Exercise requirements
Scan the data below. Pull out each line where "with" occurs.

Task input
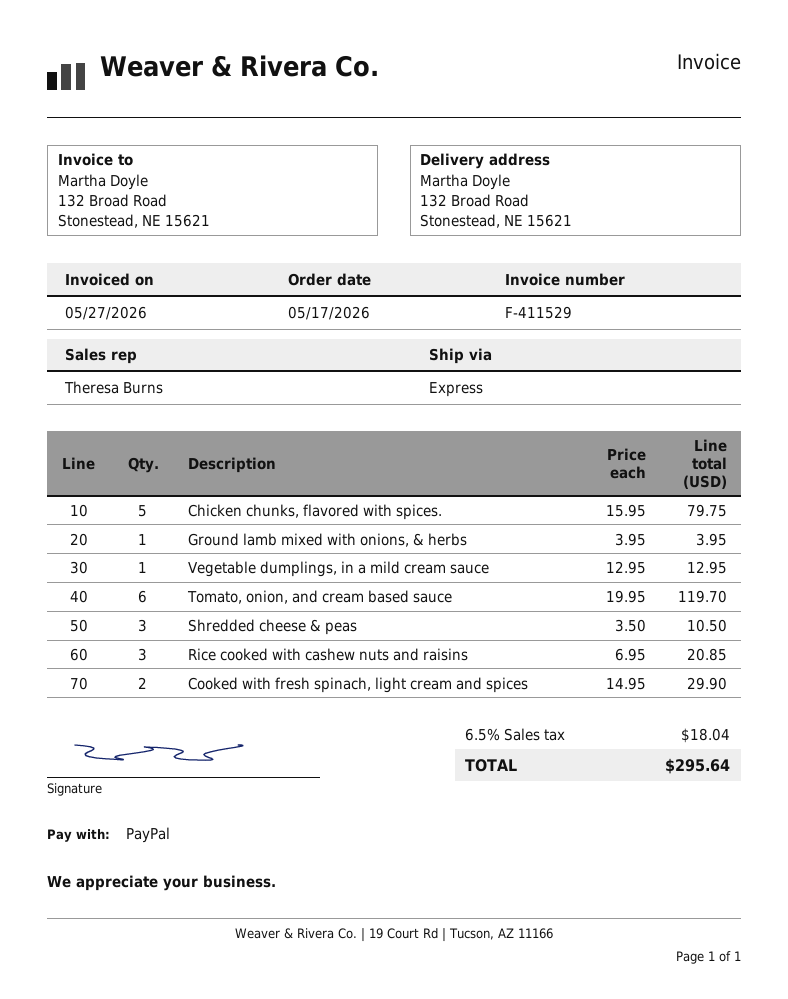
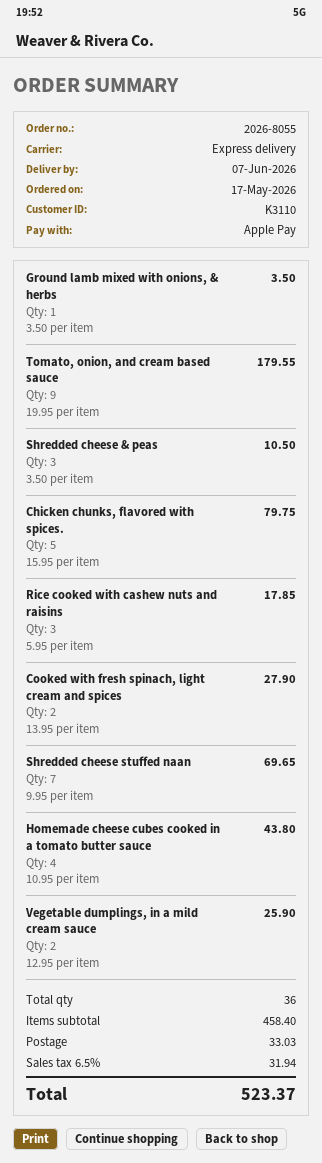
payment method: PayPal -> Apple Pay
Ground lamb mixed with onions, & herbs: 1 x 3.95 = 3.95 -> 1 x 3.50 = 3.50
Vegetable dumplings, in a mild cream sauce: 1 x 12.95 = 12.95 -> 2 x 12.95 = 25.90
Tomato, onion, and cream based sauce: 6 x 19.95 = 119.70 -> 9 x 19.95 = 179.55
Rice cooked with cashew nuts and raisins: 3 x 6.95 = 20.85 -> 3 x 5.95 = 17.85
Cooked with fresh spinach, light cream and spices: 2 x 14.95 = 29.90 -> 2 x 13.95 = 27.90
Shredded cheese stuffed naan: none -> 7 x 9.95 = 69.65
Homemade cheese cubes cooked in a tomato butter sauce: none -> 4 x 10.95 = 43.80
shipping: none -> 33.03
tax: 6.5% = 18.04 -> 6.5% = 31.94
total: 295.64 -> 523.37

Solution to the problem
Ground lamb mixed with onions, & herbs: 1 x 3.95 = 3.95 -> 1 x 3.50 = 3.50
Rice cooked with cashew nuts and raisins: 3 x 6.95 = 20.85 -> 3 x 5.95 = 17.85
Cooked with fresh spinach, light cream and spices: 2 x 14.95 = 29.90 -> 2 x 13.95 = 27.90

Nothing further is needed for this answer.